Nowadays, the Nunspeet golf course is situated on part of the former estate.

===Narrow gauge tramway===
Frank van vloten constructed a pony-drawn tramway from his estate to Nunspeet railway station. It was built in Decauville-style portable rail track. One surviving tram carriage was restored to working order at the Pony- en Motortram 't Joppe and now resides at the Stichting Rijssens Leemspoor heritage railway.

===Death of Frank van Vloten===
Frank van Vloten died in 1930. The estate was divided and sold. The house and its surroundings became now property of Staatsbosbeheer and started deteriorating, other parts of the estate were clearcut by a local forester.

==Second World War==
During the Second World War the house was used as a labour camp of the Dutch Arbeitseinsatz. Nearby refugees hid in the forest in a shelter later to become known as the Verscholen Dorp (Hidden village). In 1944 a Rheinbote ballistic missile launchpad was constructed on the estate.

==Demise==
After the war the former labour camp became a family resort for social weak families and from 1961 to 1966 it was a holiday camp.
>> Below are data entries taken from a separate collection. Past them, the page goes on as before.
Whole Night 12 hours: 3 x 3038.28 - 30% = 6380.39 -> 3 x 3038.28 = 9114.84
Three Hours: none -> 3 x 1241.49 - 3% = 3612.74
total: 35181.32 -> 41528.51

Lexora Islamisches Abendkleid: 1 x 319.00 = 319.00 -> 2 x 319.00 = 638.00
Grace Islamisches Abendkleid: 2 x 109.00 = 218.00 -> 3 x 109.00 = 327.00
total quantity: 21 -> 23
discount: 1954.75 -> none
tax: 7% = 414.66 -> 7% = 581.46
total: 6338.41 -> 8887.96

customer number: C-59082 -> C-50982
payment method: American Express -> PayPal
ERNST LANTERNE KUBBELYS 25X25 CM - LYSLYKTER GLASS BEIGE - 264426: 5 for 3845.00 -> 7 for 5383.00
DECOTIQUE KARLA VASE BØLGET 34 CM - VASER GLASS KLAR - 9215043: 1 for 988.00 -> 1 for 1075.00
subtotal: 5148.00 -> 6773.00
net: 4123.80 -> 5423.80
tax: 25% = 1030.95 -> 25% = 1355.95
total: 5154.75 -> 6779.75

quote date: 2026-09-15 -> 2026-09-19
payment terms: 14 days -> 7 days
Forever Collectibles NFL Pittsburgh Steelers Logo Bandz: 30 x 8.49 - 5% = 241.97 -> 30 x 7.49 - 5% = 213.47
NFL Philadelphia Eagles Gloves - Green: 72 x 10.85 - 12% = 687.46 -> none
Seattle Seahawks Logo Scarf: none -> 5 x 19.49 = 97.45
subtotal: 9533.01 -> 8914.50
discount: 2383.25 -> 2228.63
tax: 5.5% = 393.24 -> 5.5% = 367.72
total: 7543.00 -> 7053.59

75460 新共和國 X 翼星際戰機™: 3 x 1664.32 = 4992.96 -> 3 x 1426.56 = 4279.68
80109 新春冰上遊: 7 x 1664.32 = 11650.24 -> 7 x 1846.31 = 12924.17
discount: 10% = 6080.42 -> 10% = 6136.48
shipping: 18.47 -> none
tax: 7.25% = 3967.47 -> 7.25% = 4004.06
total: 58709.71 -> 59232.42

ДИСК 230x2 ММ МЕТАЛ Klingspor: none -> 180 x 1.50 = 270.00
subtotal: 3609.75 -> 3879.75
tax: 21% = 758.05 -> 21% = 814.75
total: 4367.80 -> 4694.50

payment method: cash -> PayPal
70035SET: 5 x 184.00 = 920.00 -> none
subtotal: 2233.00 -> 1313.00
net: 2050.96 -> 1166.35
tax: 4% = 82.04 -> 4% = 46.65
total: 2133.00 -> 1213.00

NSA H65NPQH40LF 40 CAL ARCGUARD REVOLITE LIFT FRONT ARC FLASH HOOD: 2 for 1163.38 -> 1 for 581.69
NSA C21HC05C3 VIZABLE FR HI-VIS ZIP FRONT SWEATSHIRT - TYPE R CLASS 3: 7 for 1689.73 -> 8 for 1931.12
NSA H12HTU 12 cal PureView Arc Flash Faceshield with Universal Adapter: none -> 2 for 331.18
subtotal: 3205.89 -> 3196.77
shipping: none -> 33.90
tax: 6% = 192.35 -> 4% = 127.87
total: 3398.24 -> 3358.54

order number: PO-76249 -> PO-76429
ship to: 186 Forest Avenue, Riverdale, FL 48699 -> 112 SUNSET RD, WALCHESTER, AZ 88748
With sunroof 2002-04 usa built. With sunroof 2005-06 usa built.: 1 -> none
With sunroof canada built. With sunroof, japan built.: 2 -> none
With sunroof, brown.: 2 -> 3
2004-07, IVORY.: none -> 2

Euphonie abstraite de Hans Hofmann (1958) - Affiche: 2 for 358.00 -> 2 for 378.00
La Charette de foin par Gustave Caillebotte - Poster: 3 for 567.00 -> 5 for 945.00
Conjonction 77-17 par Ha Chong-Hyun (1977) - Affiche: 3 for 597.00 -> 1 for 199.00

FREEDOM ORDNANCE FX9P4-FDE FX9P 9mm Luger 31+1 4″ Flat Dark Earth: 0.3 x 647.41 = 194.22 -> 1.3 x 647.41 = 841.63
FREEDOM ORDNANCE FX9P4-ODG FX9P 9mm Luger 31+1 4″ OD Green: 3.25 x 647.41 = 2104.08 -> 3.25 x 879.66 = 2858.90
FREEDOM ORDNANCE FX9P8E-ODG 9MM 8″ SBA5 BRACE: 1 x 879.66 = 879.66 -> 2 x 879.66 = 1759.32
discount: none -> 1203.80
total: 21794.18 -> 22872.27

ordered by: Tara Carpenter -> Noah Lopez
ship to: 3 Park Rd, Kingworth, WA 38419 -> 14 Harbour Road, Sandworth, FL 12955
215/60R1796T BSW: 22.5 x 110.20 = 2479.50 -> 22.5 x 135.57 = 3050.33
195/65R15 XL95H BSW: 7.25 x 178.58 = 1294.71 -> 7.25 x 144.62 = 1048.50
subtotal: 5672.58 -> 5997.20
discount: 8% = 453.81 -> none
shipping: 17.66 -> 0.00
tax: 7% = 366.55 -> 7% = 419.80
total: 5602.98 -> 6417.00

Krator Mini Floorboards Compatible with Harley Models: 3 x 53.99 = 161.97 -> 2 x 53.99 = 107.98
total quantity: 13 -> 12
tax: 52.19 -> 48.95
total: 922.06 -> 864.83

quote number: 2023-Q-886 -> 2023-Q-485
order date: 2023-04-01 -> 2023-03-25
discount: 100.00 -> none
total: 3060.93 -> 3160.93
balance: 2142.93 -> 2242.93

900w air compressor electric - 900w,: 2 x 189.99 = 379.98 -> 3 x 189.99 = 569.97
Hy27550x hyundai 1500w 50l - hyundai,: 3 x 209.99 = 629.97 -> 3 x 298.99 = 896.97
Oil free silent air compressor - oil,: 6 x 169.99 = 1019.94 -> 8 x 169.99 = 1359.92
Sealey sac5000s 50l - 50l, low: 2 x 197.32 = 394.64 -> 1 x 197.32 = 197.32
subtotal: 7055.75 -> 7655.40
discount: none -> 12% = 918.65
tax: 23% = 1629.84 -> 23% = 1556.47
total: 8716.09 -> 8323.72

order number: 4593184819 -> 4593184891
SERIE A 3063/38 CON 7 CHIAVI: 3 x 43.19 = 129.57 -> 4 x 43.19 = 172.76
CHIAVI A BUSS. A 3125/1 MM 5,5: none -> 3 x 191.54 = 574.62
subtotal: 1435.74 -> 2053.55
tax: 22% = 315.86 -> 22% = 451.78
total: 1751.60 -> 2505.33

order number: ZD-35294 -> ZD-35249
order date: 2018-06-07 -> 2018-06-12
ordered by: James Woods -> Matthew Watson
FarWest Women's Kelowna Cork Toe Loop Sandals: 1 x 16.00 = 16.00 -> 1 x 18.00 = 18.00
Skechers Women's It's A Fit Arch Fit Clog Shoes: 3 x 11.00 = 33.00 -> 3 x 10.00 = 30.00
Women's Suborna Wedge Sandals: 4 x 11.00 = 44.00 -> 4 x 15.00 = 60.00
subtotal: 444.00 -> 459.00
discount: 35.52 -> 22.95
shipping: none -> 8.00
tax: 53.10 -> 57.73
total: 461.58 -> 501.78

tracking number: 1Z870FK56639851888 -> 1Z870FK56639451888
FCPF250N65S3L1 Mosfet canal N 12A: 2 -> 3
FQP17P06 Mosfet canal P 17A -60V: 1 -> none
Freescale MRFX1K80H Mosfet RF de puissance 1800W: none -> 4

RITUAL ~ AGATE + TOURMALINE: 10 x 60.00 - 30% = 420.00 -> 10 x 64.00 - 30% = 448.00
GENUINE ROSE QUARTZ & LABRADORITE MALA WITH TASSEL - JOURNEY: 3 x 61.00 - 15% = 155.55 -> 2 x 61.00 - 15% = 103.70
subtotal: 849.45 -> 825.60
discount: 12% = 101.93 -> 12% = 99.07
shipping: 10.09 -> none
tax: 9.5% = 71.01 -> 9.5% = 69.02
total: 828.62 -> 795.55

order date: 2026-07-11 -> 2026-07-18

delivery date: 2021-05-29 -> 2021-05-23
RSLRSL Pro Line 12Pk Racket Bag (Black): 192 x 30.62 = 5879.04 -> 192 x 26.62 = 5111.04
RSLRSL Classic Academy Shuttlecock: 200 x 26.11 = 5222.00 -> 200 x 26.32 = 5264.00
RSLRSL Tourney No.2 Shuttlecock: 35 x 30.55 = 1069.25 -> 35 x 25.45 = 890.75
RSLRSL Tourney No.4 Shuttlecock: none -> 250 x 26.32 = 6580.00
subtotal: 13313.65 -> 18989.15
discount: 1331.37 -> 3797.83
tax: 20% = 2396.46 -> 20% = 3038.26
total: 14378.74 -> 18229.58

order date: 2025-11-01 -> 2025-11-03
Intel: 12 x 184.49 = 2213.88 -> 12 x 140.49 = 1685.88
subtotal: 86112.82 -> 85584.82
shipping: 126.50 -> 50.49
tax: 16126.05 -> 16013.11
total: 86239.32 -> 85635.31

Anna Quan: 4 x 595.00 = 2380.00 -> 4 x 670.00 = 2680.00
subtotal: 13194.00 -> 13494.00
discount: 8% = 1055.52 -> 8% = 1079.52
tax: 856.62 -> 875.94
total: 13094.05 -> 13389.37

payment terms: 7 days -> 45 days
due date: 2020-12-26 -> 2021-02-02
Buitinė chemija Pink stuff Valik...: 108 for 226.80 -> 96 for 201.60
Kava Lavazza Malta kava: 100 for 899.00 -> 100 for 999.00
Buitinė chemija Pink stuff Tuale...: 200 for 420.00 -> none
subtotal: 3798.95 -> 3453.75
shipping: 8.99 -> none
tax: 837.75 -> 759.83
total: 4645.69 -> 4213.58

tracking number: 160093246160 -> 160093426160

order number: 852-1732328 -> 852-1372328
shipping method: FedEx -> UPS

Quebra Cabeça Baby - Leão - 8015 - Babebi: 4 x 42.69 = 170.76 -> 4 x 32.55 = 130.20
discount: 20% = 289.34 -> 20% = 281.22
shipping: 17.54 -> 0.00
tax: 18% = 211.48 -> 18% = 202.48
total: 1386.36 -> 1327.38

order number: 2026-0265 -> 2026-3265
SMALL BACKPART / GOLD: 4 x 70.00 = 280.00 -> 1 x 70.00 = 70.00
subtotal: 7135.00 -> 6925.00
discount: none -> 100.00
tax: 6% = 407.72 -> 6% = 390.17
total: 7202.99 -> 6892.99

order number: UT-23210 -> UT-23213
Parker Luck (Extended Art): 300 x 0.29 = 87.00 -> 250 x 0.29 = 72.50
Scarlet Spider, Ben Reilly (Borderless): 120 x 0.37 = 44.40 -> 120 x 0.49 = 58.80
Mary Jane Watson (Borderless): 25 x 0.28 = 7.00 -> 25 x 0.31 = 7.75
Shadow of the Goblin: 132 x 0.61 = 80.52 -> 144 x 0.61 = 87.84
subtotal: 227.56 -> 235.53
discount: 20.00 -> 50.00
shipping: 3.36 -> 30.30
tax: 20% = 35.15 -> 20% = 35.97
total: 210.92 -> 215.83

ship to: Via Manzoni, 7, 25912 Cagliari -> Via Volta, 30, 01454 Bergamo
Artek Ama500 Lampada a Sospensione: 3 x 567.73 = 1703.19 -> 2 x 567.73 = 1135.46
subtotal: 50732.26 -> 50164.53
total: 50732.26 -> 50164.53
At the end of the sixties it was decided to demolish the house and camp.

==Conspiracy theories==
Articles published in 1976 and 2006 speculated that Frank van Vloten organised orgies and occult rituals at the Round House. In 2011 a Dutch weblog published an even more extreme version of these rumours and the subject was debated on the Dutch FOK! forum, where several participants started an investigation. In 2012 a controversial book was published which stated that Frank van Vloten was a member of a Pan-Germanist cult and the publication attracted some media coverage. Two magazines, Skepter and G-Geschiedenis, put the theory in question in 2013, followed by two crime thrillers in 2014, loosely based on the rumours. A new non-fiction book was published on June 14, 2014 in which the conspiracy theories are dubbed a saga. There are absolutely no grounds to suspect Frank van Vloten as a pan-German occultist and a lot of written statements have proven that nothing out of the ordinary happened in the extraordinary house.